Le problème, c’est qu’en pensant à court terme, et même à très court terme, les candidats réduisent leur propre marge de manoeuvre pour l’étape suivante, celle où il faudra s’adresser à l’ensemble des Canadiens.
Le nom de Steven Blaney, qui a imité l’approche identitaire de Kellie Leitch avec son thème « Assurer la pérennité de l’identité canadienne », nous vient tout de suite à l’esprit. En s’en prenant en plus au niqab dans la sphère publique, il rejoint sa collègue sur un terrain qui intéresse la base mais sur lequel le PCC a glissé en campagne l’an dernier. De son côté, le Saskatchewanais Brad Trost n’a pas digéré l’ouverture du PCC au mariage gai au congrès de mai. Il veut revenir là-dessus, tout comme sur le suicide assisté et l’avortement. De la même province, Andrew Scheer a une expérience de président de la Chambre qui fait de lui une version souriante et moins agressive de Trost, mais avec les mêmes enjeux en tête.

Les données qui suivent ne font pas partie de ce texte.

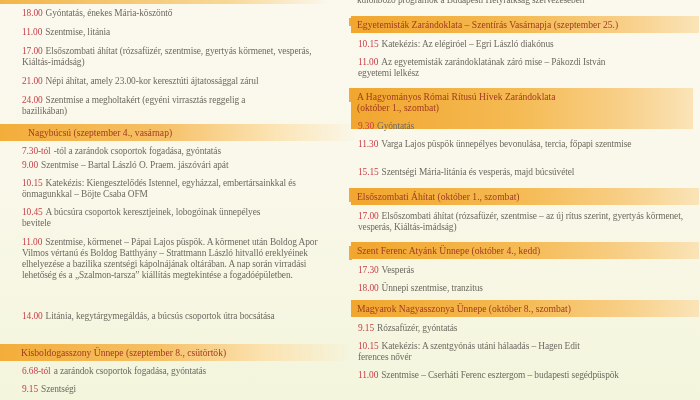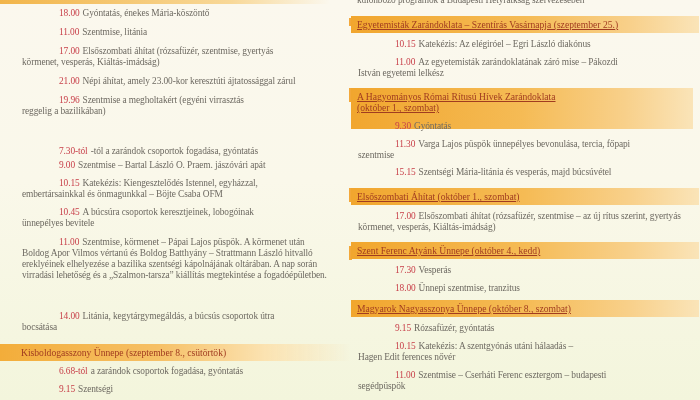--- a/index.html
+++ b/index.html
@@ -21,7 +21,7 @@
     position: absolute; font-size: 9.4px; line-height: 11px; letter-spacing: -0.1px;
     filter: blur(0.35px);
   }
-  .time { color: #c8404a; margin-right: 3px; margin-left: 37px; }
+  .time { color: #c8404a; margin-right: 3px; }
   .bar {
     position: absolute; height: 17px; font-size: 9.6px; line-height: 17px;
     color: #a13c20; padding-left: 6px; white-space: nowrap; overflow: hidden;

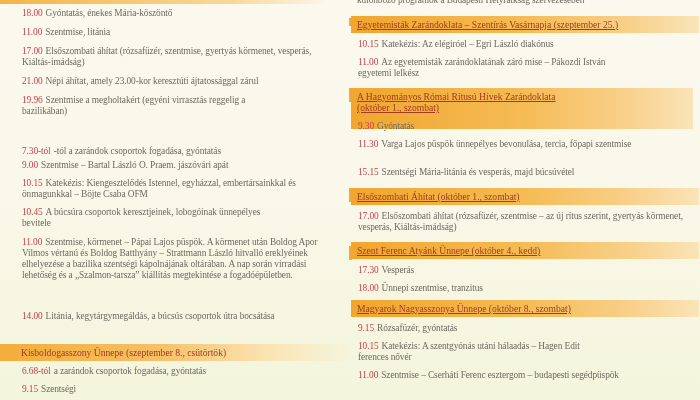--- a/index.html
+++ b/index.html
@@ -33,7 +33,6 @@
   }
   .bar-right {
     background: linear-gradient(90deg, #f1a62e 0%, #f5bb55 50%, #f8d08a 80%, #fae4b8 100%);
-    text-decoration: underline;
   }
   .tick {
     position: absolute; left: 349px; width: 3px; background: #f3a83a;

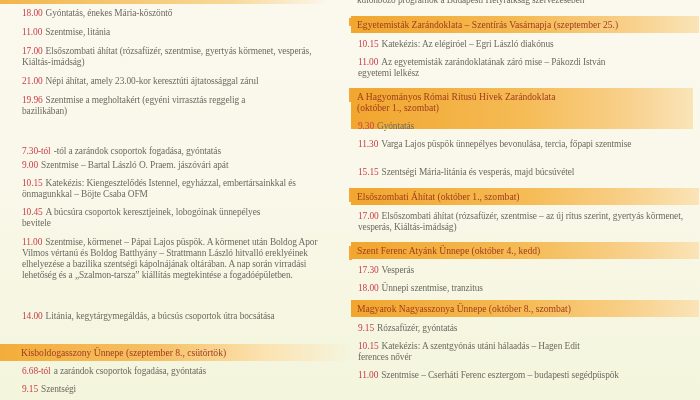--- a/index.html
+++ b/index.html
@@ -59,7 +59,7 @@
       <span class="time">21.00</span><span>Népi áhítat, amely 23.00-kor keresztúti ájtatossággal zárul</span>
     </div>
     <div class="item" style="top:95px;width:240px">
-      <span class="time">19.96</span><span>Szentmise a megholtakért (egyéni virrasztás reggelig a bazilikában)</span>
+      <span class="time">24.00</span><span>Szentmise a megholtakért (egyéni virrasztás reggelig a bazilikában)</span>
     </div>
   </div>
 

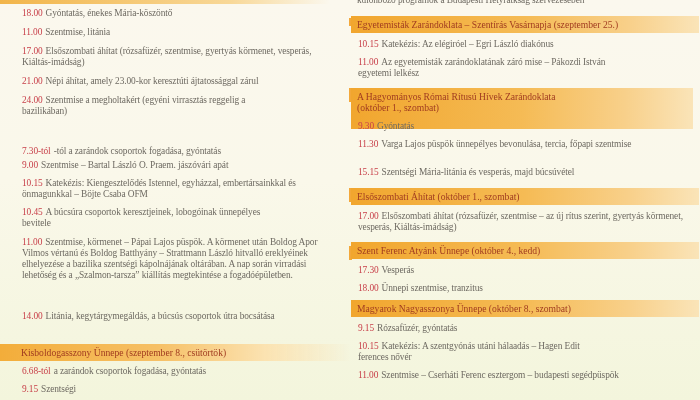--- a/index.html
+++ b/index.html
@@ -63,6 +63,7 @@
     </div>
   </div>
 
+  <div class="bar bar-left" style="left:0;top:124px;width:330px;padding-left:28px">Nagybúcsú (szeptember 4., vasárnap)</div>
 
   <div class="col col-left">
     <div class="item" style="top:146px;width:310px;white-space:nowrap">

Même Maxime Bernier, qu’on ne peut certes pas associer aux conservateurs sociaux de l’Ouest, fait un appel du pied à cette frange du PCC. Prêt à permettre à un député de lancer un débat sur l’avortement à Ottawa au nom de la liberté, il s’offre en plus comme police d’assurance aux propriétaires d’armes à feu en attribuant aux libéraux l’intention de s’en prendre à eux.
Avec sa politique du laisser-faire et de repli de l’État, M. Bernier remet en circulation des propositions que n’auraient pas reniées son ancien patron ni les réformistes à l’époque. Stephen Harper avait adouci l’image de son parti en mettant tout ça de côté lors de l’unification de la droite. Le député de Beauce est ambitieux : deux taux d’imposition plutôt que cinq, privatisation de Postes Canada et des aéroports, propriété étrangère sans restriction des lignes aériennes et entreprises de télécommunication, abandon de la gestion de l’offre et libéralisation du commerce entre les provinces, avec la Chine et pour le sirop d’érable !
En tête avec 14 % des appuis, M. Bernier devançait Tony Clement, à 9 %, au début d’octobre. Clement s’est depuis désisté en voyant que la notoriété due à ses nombreux portefeuilles ministériels ne se traduisait pas en dollars ou en appuis. Le meneur, avec 49 % des appuis, était en fait un certain « quelqu’un d’autre » que les huit candidats suggérés. On peut voir ça de manière encourageante, comme certains l’ont fait : la course est très ouverte, plusieurs nouveaux visages se font connaître et prennent de l’expérience, etc. Avec une quinzaine de candidats inscrits, déclarés ou en réflexion, aucun doté d’une personnalité d’envergure, on peut rétorquer que la barre n’est pas très haute actuellement.